I spent last weekend sleeping on trains first to Kazan, and then to Nizhniy Novgorod, two popular tourist cities in Russia with beautiful, old kremlins and quaint pedestrian streets. I left Moscow with two of my friends last Thursday evening on the train and woke up in Kazan, the capital of the Republic of Tatarstan. We stumbled off the train at 7 am, bleary-eyed and exhausted, and found our way to our hostel. After some brief freshening up we headed back into the cold, gray weather to begin a day of sightseeing.
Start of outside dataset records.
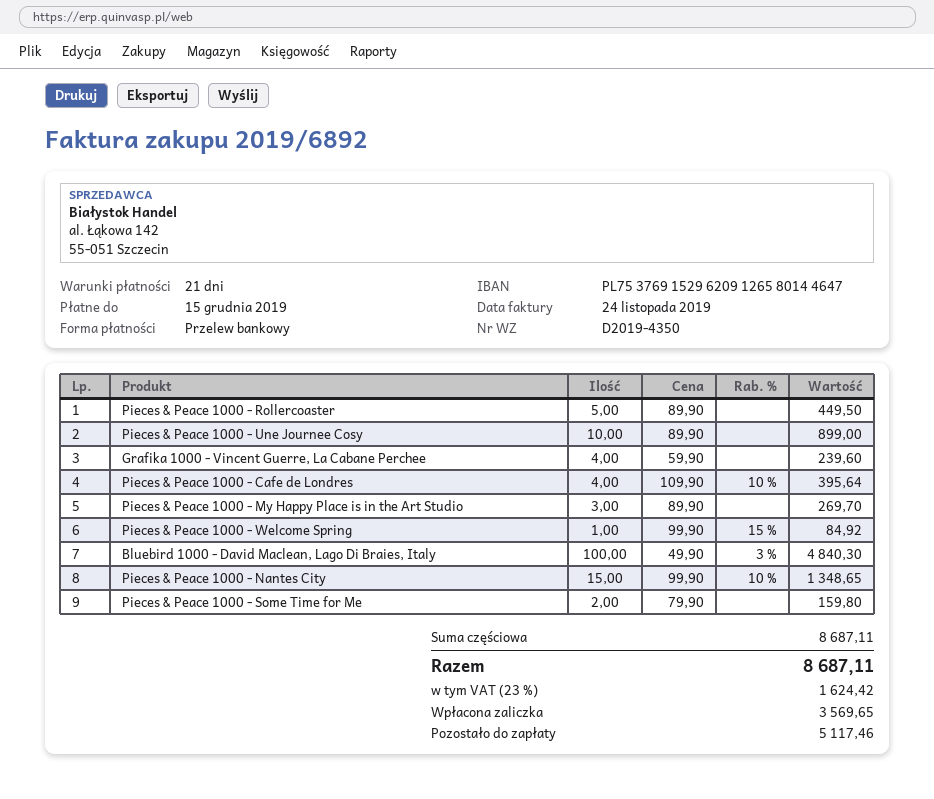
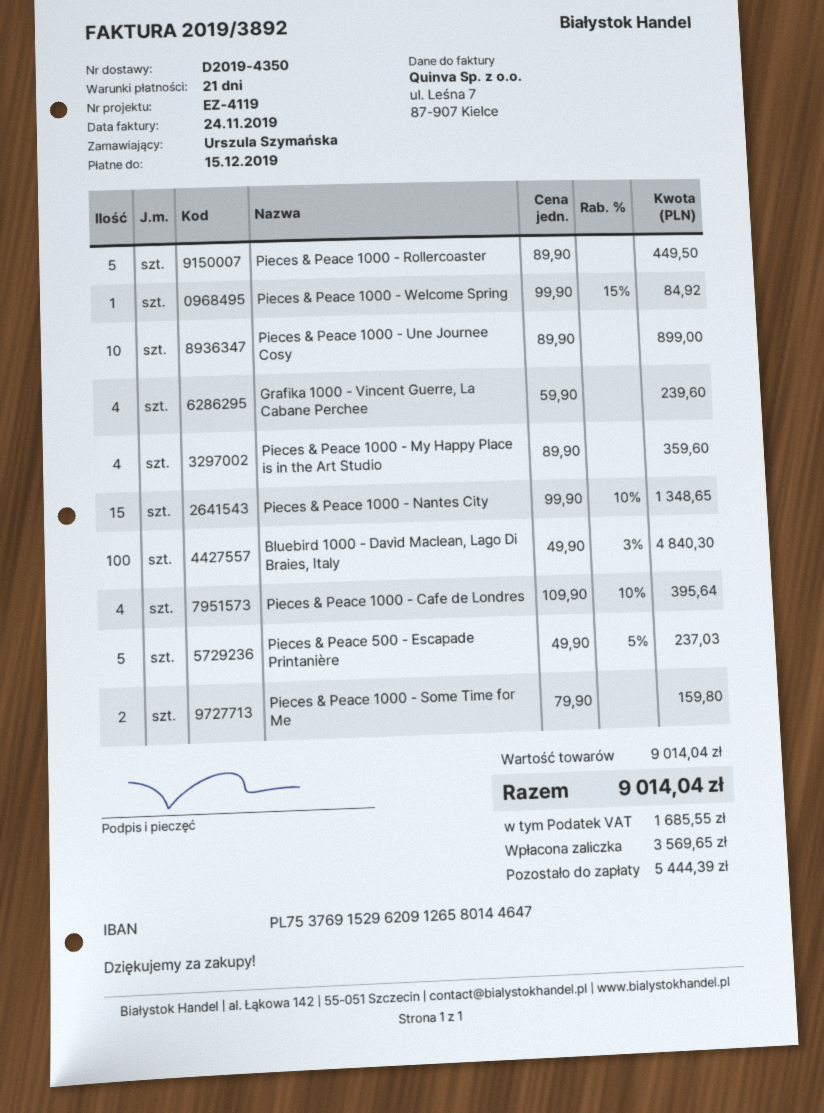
invoice number: 2019/6892 -> 2019/3892
Pieces & Peace 1000 - My Happy Place is in the Art Studio: 3 x 89.90 = 269.70 -> 4 x 89.90 = 359.60
Pieces & Peace 500 - Escapade Printanière: none -> 5 x 49.90 - 5% = 237.03
subtotal: 8687.11 -> 9014.04
tax: 1624.42 -> 1685.55
total: 8687.11 -> 9014.04
balance: 5117.46 -> 5444.39

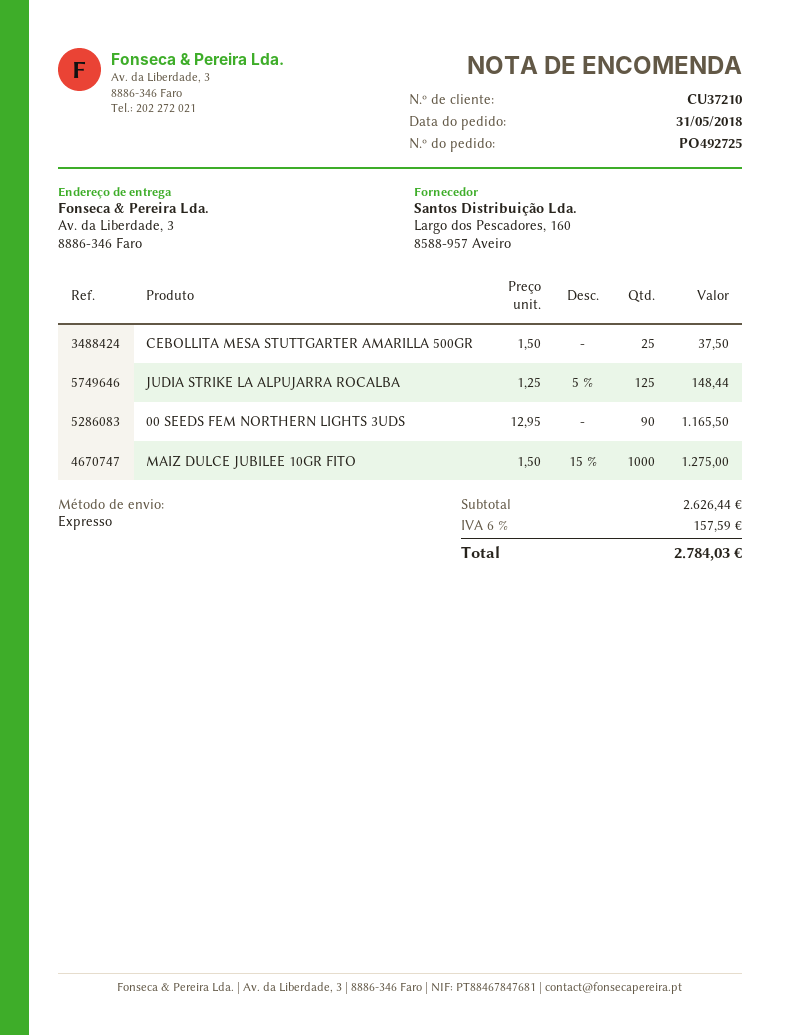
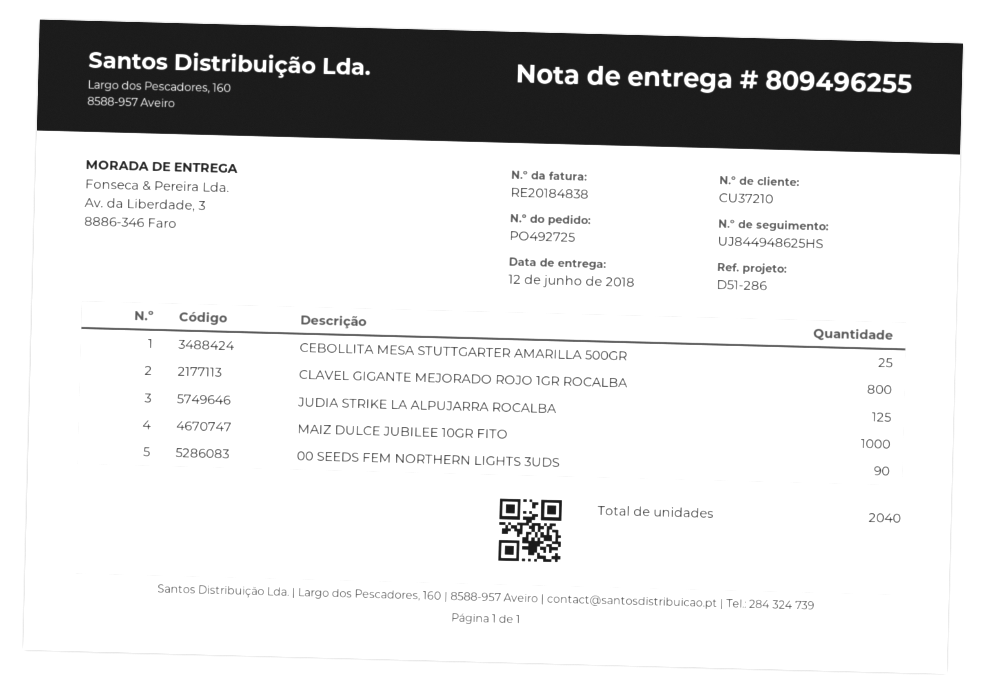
CLAVEL GIGANTE MEJORADO ROJO 1GR ROCALBA: none -> 800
What is the Republic of Tatarstan?
Now, I’m assuming most of you have not heard of Kazan or the Republic of Tatarstan before, so I want to explain that a little bit. Tatarstan is a federal subject of Russia that has its own president and governmental system, but still ultimately answers to Putin and the Moscow Kremlin. Tatars, one of the many ethnic minority groups within Russia, are a Muslim people who currently make up a little over half the population of Tatarstan and have their own language, customs, foods, and beliefs. All the street signs in Kazan are written in both Tatar and Russian, the republic’s official languages, and you’re just as likely to see people heading to church on Sunday morning or to their afternoon prayer at the local mosque.
The first thing we did in Kazan was brave the wind and rain to find the kremlin. While it had less gold-domed churches than Moscow’s, Kazan’s kremlin boasted beautiful government buildings, rows and rows of souvenir shops, and both an Orthodox church and a Mosque, not 1000 feet from each other. While I’ve at this point seen my fair share of Orthodox churches and have now been in three different kremlins, Kazan’s might have been my favorite. Where else in Russia (or in the world, possibly), am I going to be able to look up and see crescent moon-topped minarets next to cross-embellished onion domes in the official government center?
Kazan’s mosque & religious tolerance
We arrived at the mosque just in time for prayer, so we waited at a nearby café until it ended and tourists were allowed back in. I then wrapped my head in my newly purchased scarf and went inside. As someone with a strong interest in different religions and customs of the world, this experience meant a lot to me. I’ve been in cathedrals all over the place. I went in Japanese temples and lit incense. But I always vaguely assumed for some reason that mosques were off-limits.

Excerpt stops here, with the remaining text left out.